By IFV
On the occasion of the 62nd edition of the International Agricultural Show, the ACTA (Association of Technical Agricultural Coordination) and the ITA (Agricultural Technical Institutes) came together to share their expertise, showcase agronomic innovation, and encourage discussion with all stakeholders in the agricultural sector. Within this framework, IFV (French Wine and Vine Institute), the leading technical institute for viticulture in France, took part by presenting two different projects, including the STELLA project.
IFV and Acta: Digital Technologies Serving Epidemiological Surveillance – A Viticultural Use Case in Alsace (European STELLA Project)
On Thursday, February 26, IFV presented the European STELLA project, which aims to develop a digital platform for epidemiological surveillance, early detection, and early warning of quarantined and regulated pests and diseases. In 2024, a pilot project was launched on vineyard plots in Alsace. The objective is to test digital technologies for monitoring bois noir and grapevine leafroll disease, both of which are responsible for significant vine decline in the region and across France.
Epidemiological Surveillance: The Challenges of Large-Scale Organization
Epidemiological surveillance refers to the organized and continuous monitoring of crop diseases and pests in order to detect threats early, assess their level of risk, analyse their dynamics, and anticipate their short- and long-term impacts. It represents a strategic issue for farmers, as it helps preserve yields while reducing the use of plant protection products.

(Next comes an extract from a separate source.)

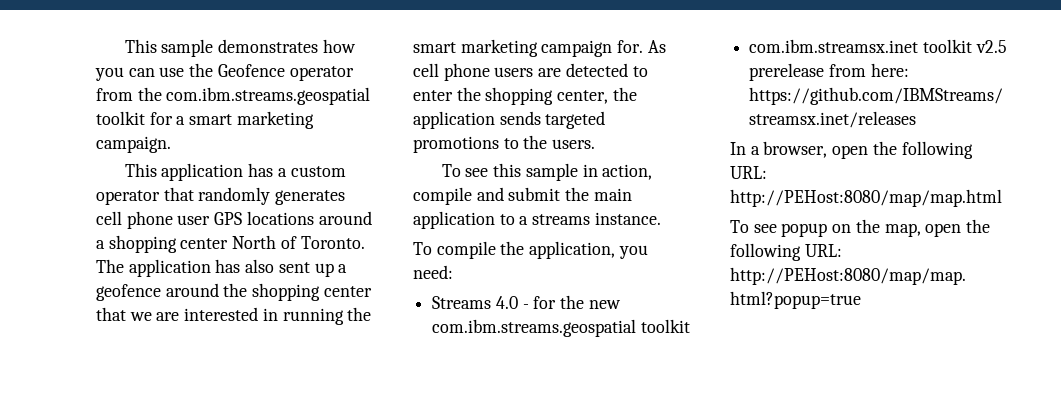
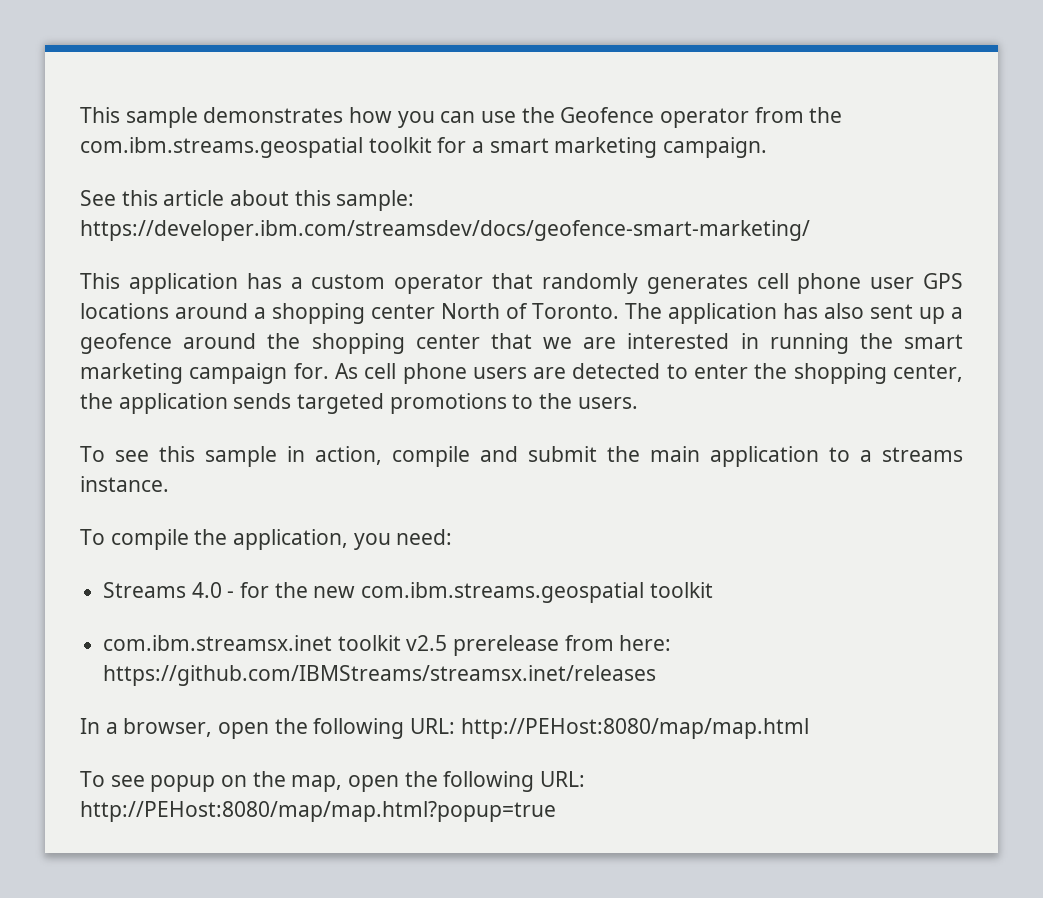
+ See this article about this sample: https://developer.ibm.com/streamsdev/docs/geofence-smart-marketing/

Currently, the monitoring of regulated and quarantine pests relies on coordinated action within observation networks involving government services, research organizations, technical institutes, and agricultural professionals. This monitoring is mainly based on traditional methods such as field observations and trapping. While these methods are effective, they have limitations, particularly due to the time required and the irregularity of observations, which only reflect conditions at a given moment. With increasing international trade and the effects of climate change, the risk of disease and pest emergence and spread is growing. To be effective, control strategies must therefore be designed and implemented at an international scale.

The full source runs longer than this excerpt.